Transition Periods Under the IVDR Extended. The new regulation (Regulation (EU) 2024/1860) introducing changes to the transitional periods for certain in vitro diagnostic devices (IVDs) under the IVDR was published on the Official Journal of the EU on July 9, 2024.
As a reminder, the European Parliament and Council adopted a staggered extension of the IVDR transitional periods back in January 2022. The transitional periods have now been extended once again, in light of the limited capacity of Notified Bodies to undertake conformity assessments and an on-going concern that there will be a shortage of essential high-risk IVDs. Under the new regulation, transitional periods have been extended as late as December 2029 for some products, although the precise date depends on the risk classification of the IVD. You can read more about this on Arnold & Porter’s BioSlice Blog.
ABHI Published Its Report on How HealthTech Can Improve Outcomes Across the Whole Patient Pathway. The UK Association of British HealthTech Industries (ABHI) published its report which explores how HealthTech can improve outcomes across the whole patient pathway. The report considers the challenges faced by the National Health Service (NHS), such as financial strains and worker shortages, and highlights how HealthTech (including digital health technologies) could be used to alleviate and address those challenges. This is in the context of increased focus from the UK government in recent years on the possibilities presented by digital health technologies, including committing £2 billion to implement electronic patient records across all NHS trusts.

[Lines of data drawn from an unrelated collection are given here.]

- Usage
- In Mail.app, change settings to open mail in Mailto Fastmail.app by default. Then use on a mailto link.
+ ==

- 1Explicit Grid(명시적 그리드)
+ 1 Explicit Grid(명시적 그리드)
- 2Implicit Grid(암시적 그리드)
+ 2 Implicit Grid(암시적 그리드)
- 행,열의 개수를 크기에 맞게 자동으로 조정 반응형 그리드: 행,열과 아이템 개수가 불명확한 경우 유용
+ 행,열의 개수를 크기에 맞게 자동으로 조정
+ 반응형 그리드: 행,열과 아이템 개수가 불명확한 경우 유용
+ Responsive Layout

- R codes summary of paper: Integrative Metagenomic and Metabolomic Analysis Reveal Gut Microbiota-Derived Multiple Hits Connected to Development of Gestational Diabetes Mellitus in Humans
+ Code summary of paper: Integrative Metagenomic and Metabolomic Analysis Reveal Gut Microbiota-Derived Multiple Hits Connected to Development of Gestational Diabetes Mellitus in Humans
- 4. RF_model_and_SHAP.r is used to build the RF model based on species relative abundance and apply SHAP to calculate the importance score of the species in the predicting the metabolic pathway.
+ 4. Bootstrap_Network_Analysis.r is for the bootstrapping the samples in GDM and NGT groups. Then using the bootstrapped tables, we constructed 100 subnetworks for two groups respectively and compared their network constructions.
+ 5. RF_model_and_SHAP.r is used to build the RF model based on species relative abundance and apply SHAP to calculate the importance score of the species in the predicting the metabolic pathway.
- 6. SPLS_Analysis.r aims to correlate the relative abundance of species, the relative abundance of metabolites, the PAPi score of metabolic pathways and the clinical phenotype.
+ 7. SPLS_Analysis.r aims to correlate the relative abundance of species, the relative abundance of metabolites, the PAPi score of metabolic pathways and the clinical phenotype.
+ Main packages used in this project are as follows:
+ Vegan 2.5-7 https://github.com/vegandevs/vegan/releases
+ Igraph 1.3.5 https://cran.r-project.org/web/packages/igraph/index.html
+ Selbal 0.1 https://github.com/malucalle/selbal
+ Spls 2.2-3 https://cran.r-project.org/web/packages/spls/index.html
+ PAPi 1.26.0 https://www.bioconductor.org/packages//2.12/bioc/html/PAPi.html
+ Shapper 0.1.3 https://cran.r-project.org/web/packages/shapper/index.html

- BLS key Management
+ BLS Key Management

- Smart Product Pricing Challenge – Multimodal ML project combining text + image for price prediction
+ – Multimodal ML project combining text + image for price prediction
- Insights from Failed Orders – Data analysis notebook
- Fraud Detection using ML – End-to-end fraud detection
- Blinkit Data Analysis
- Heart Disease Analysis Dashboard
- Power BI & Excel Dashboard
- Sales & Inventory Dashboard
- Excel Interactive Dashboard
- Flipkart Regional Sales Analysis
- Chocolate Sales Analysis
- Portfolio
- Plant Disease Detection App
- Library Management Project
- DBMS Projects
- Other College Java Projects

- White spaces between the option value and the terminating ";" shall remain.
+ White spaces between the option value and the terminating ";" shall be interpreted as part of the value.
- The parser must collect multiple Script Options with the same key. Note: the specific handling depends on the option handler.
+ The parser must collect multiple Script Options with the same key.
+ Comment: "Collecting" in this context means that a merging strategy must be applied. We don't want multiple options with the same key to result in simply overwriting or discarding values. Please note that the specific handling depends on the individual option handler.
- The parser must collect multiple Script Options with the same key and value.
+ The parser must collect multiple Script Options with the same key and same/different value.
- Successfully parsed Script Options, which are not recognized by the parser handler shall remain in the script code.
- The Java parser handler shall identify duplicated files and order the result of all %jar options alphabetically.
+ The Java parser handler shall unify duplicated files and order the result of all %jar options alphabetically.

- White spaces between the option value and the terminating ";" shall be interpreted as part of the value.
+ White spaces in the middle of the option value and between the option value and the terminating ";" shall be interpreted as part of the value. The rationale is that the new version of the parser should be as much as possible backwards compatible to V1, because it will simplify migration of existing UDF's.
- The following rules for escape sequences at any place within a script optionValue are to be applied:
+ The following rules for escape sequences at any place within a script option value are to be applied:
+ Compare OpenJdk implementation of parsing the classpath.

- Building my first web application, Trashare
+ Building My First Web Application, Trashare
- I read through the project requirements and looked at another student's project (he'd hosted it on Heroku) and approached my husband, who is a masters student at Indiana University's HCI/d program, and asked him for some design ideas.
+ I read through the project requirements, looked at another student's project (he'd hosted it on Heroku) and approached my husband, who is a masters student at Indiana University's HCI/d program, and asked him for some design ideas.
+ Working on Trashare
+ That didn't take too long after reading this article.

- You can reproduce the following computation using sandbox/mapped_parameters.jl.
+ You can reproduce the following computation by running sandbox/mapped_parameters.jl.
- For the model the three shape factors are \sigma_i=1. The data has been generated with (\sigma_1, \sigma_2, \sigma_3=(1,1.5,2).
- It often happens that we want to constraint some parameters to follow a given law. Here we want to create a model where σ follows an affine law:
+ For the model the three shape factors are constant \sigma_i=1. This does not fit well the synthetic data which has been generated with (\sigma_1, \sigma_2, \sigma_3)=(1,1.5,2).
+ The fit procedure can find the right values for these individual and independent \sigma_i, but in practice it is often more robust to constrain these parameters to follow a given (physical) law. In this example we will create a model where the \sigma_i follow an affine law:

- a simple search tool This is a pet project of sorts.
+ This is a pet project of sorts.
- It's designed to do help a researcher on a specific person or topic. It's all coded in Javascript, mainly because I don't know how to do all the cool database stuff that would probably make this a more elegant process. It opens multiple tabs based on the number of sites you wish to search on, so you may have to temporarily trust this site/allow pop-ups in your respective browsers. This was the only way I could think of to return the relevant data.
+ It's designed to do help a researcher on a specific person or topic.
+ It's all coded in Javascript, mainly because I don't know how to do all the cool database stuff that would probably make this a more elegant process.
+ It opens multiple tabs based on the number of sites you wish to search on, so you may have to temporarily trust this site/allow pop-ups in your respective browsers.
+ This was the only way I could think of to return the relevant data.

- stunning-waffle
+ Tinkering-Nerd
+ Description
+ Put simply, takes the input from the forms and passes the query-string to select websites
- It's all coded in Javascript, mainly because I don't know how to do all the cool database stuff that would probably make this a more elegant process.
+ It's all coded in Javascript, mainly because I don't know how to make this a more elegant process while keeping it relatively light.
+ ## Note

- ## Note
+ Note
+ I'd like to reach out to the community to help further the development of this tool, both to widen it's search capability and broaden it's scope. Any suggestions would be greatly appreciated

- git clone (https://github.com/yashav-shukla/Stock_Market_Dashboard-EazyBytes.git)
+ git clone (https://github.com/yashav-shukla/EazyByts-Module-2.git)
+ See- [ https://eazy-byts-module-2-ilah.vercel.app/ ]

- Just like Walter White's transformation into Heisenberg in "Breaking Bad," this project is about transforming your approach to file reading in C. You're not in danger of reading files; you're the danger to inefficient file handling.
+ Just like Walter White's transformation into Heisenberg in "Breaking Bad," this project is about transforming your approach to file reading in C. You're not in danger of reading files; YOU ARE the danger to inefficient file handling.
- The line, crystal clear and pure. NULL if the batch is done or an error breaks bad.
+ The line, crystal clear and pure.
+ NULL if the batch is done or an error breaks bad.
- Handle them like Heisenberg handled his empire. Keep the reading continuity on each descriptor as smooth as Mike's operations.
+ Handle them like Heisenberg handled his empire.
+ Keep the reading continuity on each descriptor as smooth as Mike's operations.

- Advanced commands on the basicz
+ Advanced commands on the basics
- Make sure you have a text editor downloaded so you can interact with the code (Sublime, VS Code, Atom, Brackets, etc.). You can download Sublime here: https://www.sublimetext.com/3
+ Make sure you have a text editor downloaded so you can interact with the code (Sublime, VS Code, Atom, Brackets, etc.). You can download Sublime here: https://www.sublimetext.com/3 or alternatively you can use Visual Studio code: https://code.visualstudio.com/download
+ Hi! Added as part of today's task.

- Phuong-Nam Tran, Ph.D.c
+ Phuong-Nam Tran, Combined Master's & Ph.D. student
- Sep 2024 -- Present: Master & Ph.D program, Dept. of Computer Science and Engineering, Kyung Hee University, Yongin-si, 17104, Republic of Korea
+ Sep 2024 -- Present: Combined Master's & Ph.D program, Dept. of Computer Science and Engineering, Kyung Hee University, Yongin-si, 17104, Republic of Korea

The report puts forward the case for how digital health technologies can be used to assist with and increase efficiency in diagnosis, patient safety, surgery, and patient management. It highlights the importance of diagnosing patients as early as possible, using a ratio test for preterm preeclampsia as an example to show that greater accuracy can be achieved alongside a more streamlined process which would also reduce the burden on the NHS. The report calls on the NHS to harness the benefits of HealthTech and to ensure its adoption. It remains to be seen whether the calls will be heard.
IP Updates
UPC Invalidates Dexcom’s CGM Patent in Ongoing Dispute With Abbott in Second Substantive Decision. In the July 2024 digest, we reported on the ongoing global dispute between Abbott and other manufacturers and distributors of continuous glucose monitoring (CGM) devices and technology and summarized decisions relating to the same from the UK Patents Court and The Hague local division of the Unified Patent Court (UPC).
In infringement and invalidity proceedings between Abbott and Dexcom before the Paris local division of the UPC, on July 4, 2024, the Court of First Instance held that Dexcom’s patent EP3435866, which relates to systems and methods of communication between the sensor electronics unit and the display device of an analyte monitoring system (of which CGM systems are an example), was invalid for lack of inventive step. Specifically, the court concluded that the notional skilled person would consider it obvious, on the basis of the prior art put in evidence and common general knowledge, to use Bluetooth to transmit the first portion of data collected by the sensor electronics unit and to use near field communication to transmit the second portion of data in response to a data request command. It is expected that Dexcom will appeal to the Court of Appeal of the UPC.